Was nun die Sonne selber betrifft, so haben in unserem Vierteljahrhundert das Bedeutendste in der spektralen und photometrischen Ergründung, sowie in der photographischen Aufnahme der Sonnenzustände nicht die deutschen Astronomen, sondern wohl Hale im Yerkes-Observatory in Nord-Amerika und Deslandres in Paris (Meudon) beigetragen.

Es ist unzweifelhaft festgestellt worden, daß in den verschiedenen Schichten der Sonnenoberfläche Wirbelbewegungen elektrisch wirksamer Gasmassen und hierdurch magnetische Felder entstehen, und es ist von den norwegischen Forschern Störmer und Birkeland theoretisch und experimentell nachgewiesen worden, daß die irdischen Polarlichterscheinungen sich immer vollständiger erklären lassen durch ein Zusammenwirken des Erdmagnetismus mit Kathodenstrahlungswirkungen, die von der Sonne ausgehen. –

Was sodann die Planeten betrifft, so sind für Merkur, Venus, Mars aus letzter Zeit keine Forschungsergebnisse von erheblicher Novität zu verzeichnen.

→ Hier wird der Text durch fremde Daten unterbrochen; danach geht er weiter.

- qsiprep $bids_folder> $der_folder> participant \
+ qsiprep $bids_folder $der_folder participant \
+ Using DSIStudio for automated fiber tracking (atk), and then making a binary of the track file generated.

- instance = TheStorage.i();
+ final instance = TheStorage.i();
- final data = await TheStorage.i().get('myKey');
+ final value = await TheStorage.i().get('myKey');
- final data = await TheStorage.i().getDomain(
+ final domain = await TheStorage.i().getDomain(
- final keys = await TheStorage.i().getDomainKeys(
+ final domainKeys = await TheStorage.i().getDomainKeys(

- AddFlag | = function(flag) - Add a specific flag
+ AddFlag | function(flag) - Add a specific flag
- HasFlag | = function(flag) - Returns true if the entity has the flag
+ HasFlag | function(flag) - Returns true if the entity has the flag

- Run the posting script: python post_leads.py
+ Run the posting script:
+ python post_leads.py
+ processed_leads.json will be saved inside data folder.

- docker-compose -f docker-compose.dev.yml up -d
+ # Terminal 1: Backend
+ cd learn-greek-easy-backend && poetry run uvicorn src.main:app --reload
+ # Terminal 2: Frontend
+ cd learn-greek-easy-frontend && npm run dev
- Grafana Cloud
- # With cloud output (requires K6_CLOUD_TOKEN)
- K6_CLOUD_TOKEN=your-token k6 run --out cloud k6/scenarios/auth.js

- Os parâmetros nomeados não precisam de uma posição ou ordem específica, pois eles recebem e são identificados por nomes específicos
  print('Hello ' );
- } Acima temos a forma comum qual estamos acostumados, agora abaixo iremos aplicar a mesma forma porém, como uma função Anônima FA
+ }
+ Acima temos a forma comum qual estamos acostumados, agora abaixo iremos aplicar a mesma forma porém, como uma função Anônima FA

Um die Erforschung der Zustände des Planeten Jupiter hat sich besonders auch Fauth in Landstuhl verdient gemacht. Die neuesten Entdeckungen in der Jupiterwelt betreffen aber die Trabanten. Zu den fünf, uns am Anfang unseres Vierteljahrhunderts bekannten Trabanten sind zwei hinzugekommen, die auf dem Lick-Observatory entdeckt wurden, und noch einer, der achte Trabant, der in Greenwich entdeckt wurde und so lichtschwach ist, daß er dem Auge selbst mit den stärksten Fernrohr unsichtbar und nur mit Dauerphotographie wahrzunehmen und in seiner Bewegung zu verfolgen ist. Dieser Trabant bewegt sich auch nicht in der Richtung, wie die übrigen Jupitertrabanten, und seine Bahnebene, ebenso wie diejenige des 6. und 7. Trabanten, ist stark geneigt gegen die Ebene des Jupiteräquators, mit welcher die Bahnebenen der fünf inneren Trabanten nahe zusammenfallen. Es ist danach wahrscheinlich, daß die drei jetzt erst entdeckten Trabanten, die übrigens vom Jupiter auch viel weiter als die fünf bis dahin bekannten abstehen, nicht dieselbe Entstehungsgeschichte haben, wie diese letzteren, sondern sozusagen vom Jupiter „eingefangene“ kleine Planeten sind. Die vorstehende Mitteilung möge eine Ergänzung bilden zu dem früher über die Beteiligung der deutschen Astronomen an der Erforschung der kleinen Planeten Gesagten.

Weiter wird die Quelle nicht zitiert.